The US Department of Agriculture has approved a genetically modified purple tomato. The Animal and Plant Health Inspection Service’s regulatory status review states that the plant ‘may be safely grown and used in breeding in the [US]’.

The ‘nutritionally enhanced’ purple tomatoes were created by the UK’s first GM crop company, Norfolk Plant Sciences (NPS). The company is a spinout created by Norwich-based researchers Cathie Martin from the John Innes Centre and Jonathan Jones from the Sainsbury Laboratory.

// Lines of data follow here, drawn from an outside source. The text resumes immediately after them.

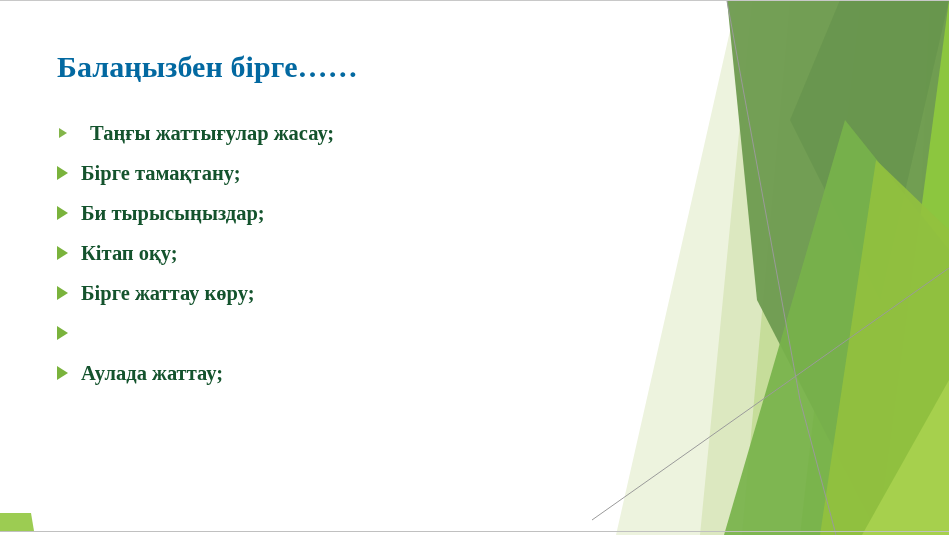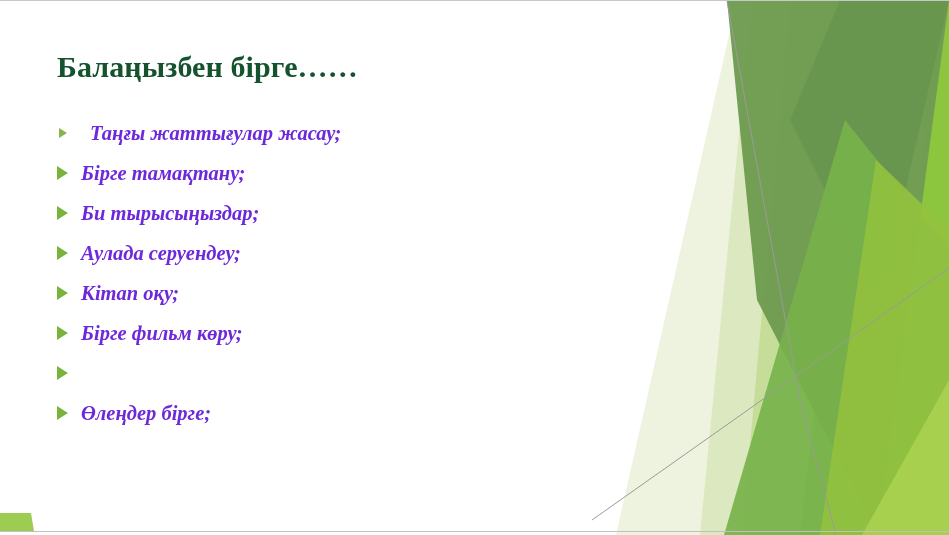--- a/index.html
+++ b/index.html
@@ -54,7 +54,7 @@
     top: 50px;
     font-size: 30px;
     font-weight: bold;
-    color: #14532d;
+    color: #0369a1;
     letter-spacing: 0.1px;
     white-space: nowrap;
   }

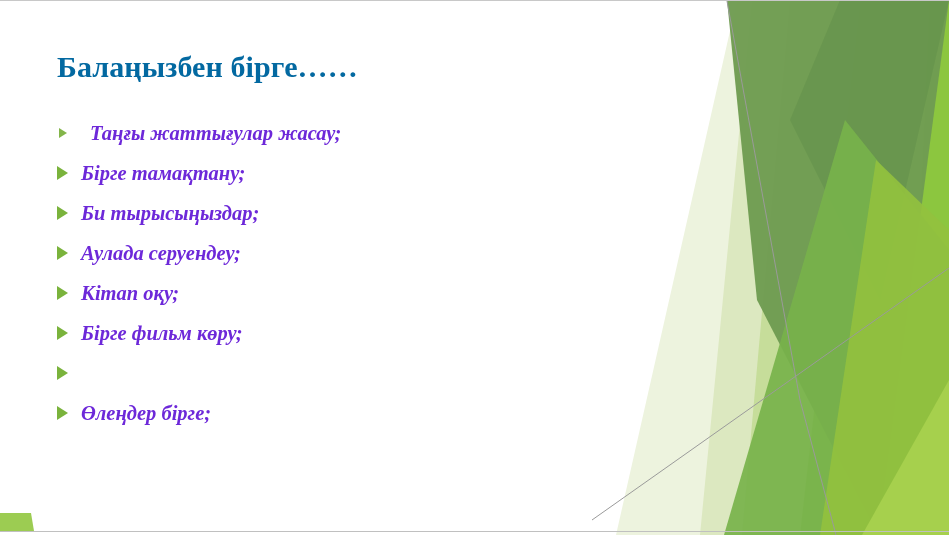--- a/index.html
+++ b/index.html
@@ -92,10 +92,9 @@
   .btext {
     font-size: 20.5px;
     font-weight: bold;
-    color: #6d28d9;
+    color: #14532d;
     white-space: nowrap;
     line-height: 1;
-    font-style: italic;
   }
   .bullet-row.small .btext {
     padding-left: 9px;

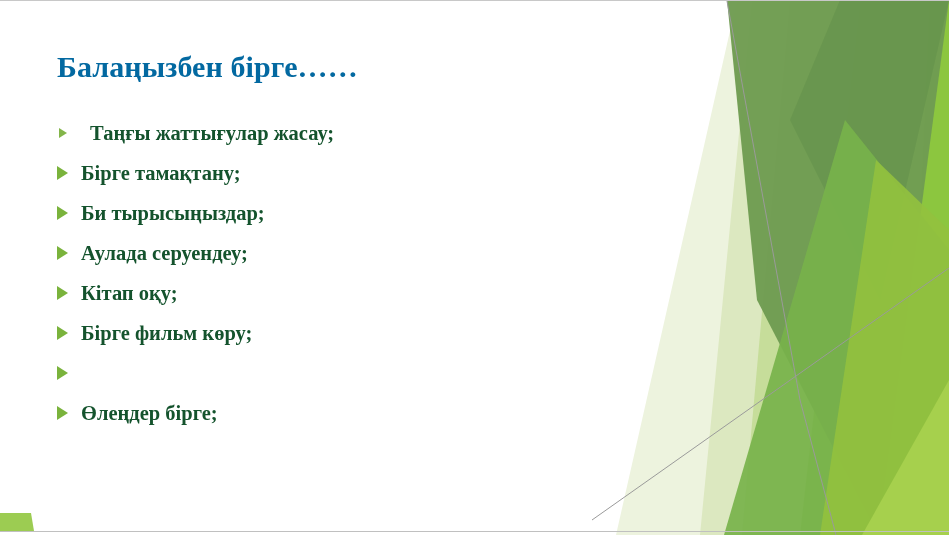--- a/index.html
+++ b/index.html
@@ -166,12 +166,6 @@
         <span class="btext">Би тырысыңыздар;</span>
       </div>
 
-      <div class="bullet-row">
-        <span class="marker">
-            <i class="tri"></i>
-          </span>
-        <span class="btext">Аулада серуендеу;</span>
-      </div>
 
       <div class="bullet-row">
         <span class="marker">

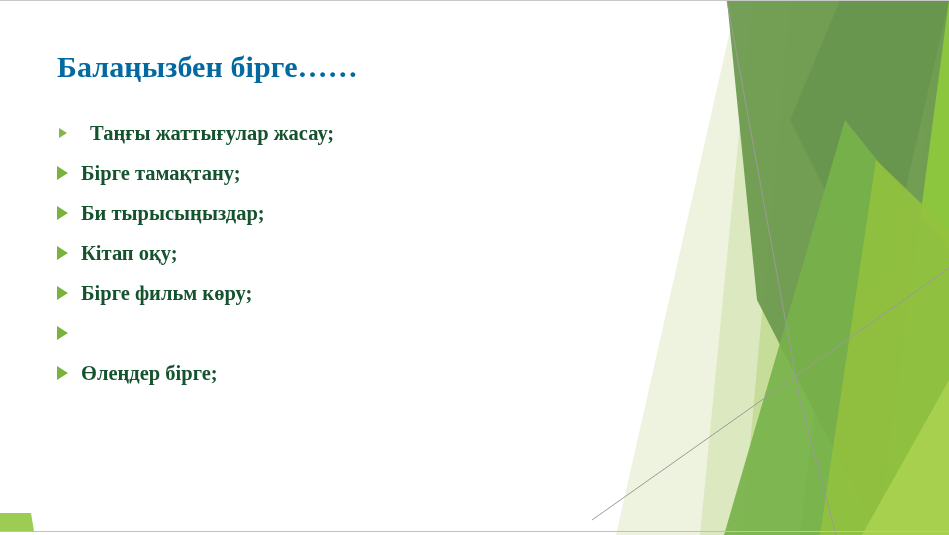--- a/index.html
+++ b/index.html
@@ -178,7 +178,7 @@
         <span class="marker">
             <i class="tri"></i>
           </span>
-        <span class="btext">Бірге фильм көру;</span>
+        <span class="btext">Бірге жаттау көру;</span>
       </div>
 
       <div class="bullet-row">

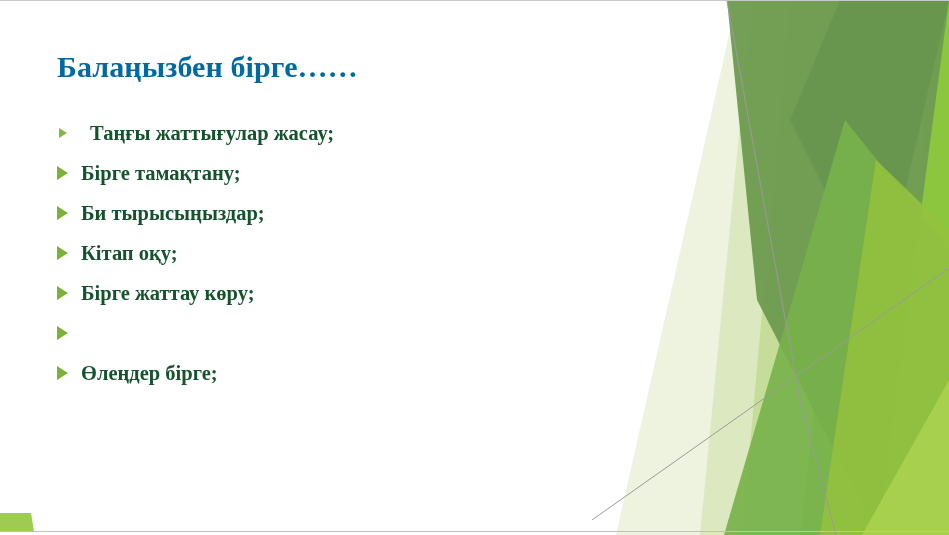--- a/index.html
+++ b/index.html
@@ -191,7 +191,7 @@
         <span class="marker">
             <i class="tri"></i>
           </span>
-        <span class="btext">Өлеңдер бірге;</span>
+        <span class="btext">Аулада жаттау;</span>
       </div>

NPS has added two genes from snapdragons to its tomato plants, which increase the concentration of anthocyanins produced in the plants’ fruit. Anthocyanins are associated with a number of health benefits and are responsible for the tomatoes’ deep purple colour.

As a result of the approval, US home growers should be able to purchase seeds from spring next year.

‘This is fantastic, I never thought I would see this day. We are now one step closer to my dream of sharing healthy purple tomatoes with the many people excited to eat them,’ said Martin in a statement on the John Innes Centre’s website. ‘The bittersweet thing is that the tomatoes will be on sale in America and not the UK as well. But the plus side is that by focusing on home growers we will be consumer oriented, and we will be able to get feedback and interest needed to develop other products.’